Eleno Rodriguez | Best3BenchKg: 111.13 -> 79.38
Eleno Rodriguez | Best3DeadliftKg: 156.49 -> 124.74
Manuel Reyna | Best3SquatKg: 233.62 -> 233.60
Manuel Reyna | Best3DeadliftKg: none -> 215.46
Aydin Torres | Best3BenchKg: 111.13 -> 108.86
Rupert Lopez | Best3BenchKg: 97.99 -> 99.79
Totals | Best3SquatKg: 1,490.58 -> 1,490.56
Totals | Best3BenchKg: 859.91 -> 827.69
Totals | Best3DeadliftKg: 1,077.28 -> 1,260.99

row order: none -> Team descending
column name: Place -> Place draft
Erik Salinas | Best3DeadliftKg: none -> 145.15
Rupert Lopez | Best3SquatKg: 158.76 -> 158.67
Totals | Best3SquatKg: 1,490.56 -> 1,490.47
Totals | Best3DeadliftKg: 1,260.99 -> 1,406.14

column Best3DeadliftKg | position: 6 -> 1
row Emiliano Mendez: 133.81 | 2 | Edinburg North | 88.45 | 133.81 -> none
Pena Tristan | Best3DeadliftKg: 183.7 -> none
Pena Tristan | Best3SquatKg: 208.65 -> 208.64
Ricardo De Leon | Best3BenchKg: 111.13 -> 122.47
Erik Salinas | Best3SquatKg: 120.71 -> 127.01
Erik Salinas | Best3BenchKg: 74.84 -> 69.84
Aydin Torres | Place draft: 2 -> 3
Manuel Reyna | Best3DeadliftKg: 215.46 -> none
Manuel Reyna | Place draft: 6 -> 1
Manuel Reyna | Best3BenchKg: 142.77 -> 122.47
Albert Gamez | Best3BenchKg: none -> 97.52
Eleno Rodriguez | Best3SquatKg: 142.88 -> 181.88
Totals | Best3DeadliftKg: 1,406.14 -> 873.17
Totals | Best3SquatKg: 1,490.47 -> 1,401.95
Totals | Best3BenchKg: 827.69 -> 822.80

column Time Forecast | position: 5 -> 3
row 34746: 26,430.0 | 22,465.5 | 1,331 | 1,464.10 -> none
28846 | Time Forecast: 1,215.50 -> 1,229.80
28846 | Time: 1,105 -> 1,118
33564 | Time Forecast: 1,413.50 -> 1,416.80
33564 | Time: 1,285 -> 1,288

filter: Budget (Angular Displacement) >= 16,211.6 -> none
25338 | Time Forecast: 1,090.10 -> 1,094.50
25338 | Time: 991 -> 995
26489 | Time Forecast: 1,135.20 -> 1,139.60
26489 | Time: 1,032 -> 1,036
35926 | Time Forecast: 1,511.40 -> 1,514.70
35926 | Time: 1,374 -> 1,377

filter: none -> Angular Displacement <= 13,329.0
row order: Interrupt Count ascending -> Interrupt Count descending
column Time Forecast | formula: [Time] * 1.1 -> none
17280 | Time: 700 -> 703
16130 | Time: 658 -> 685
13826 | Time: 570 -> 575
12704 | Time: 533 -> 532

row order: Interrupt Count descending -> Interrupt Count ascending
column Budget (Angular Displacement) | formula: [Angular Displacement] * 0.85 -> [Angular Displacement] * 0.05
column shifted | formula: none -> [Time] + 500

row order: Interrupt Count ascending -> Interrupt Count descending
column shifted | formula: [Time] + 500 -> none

**Work to be completed**
Say how many lines of the data above include the word "Tristan", and add nothing further.

**Answer space**
2